BRIEF: Say how many lines in the entries hold the string "display", giving the number by itself.

DATA EXCERPTS:
------------------------------------------------------------
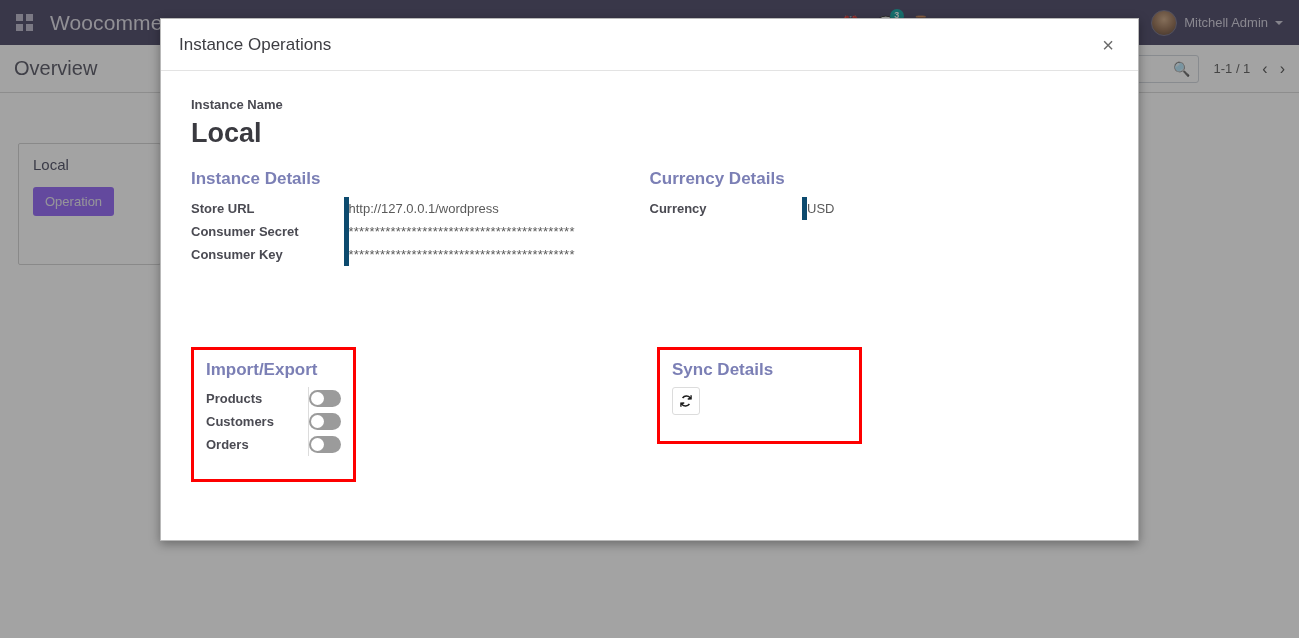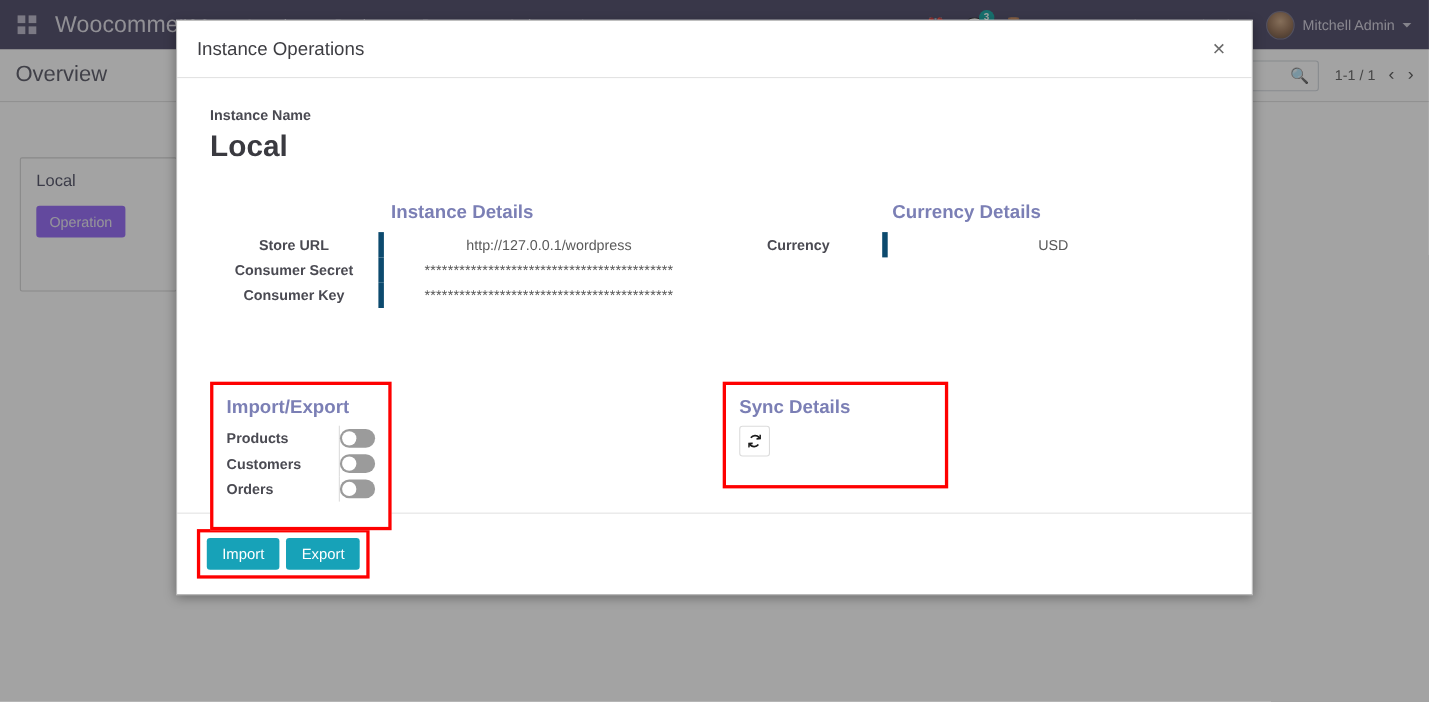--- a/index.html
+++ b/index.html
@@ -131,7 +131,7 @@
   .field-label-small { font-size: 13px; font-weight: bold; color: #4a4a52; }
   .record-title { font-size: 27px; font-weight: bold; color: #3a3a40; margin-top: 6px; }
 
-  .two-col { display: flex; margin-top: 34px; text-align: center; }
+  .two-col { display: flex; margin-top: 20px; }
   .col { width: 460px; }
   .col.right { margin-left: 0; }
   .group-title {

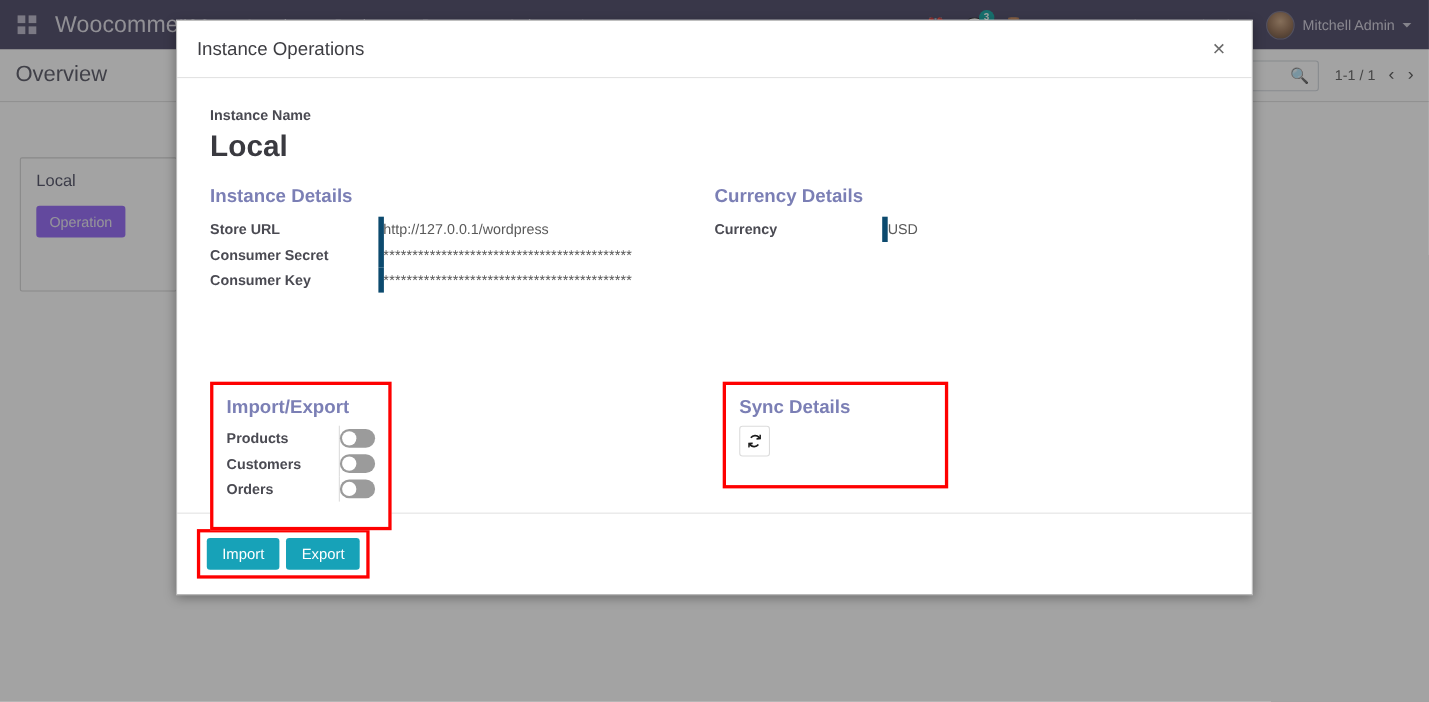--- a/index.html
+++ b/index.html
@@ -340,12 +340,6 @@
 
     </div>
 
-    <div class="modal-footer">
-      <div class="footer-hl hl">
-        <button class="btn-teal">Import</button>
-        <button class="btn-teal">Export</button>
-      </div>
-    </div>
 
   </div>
------------------------------------------------------------
COMPLETED TASK: 2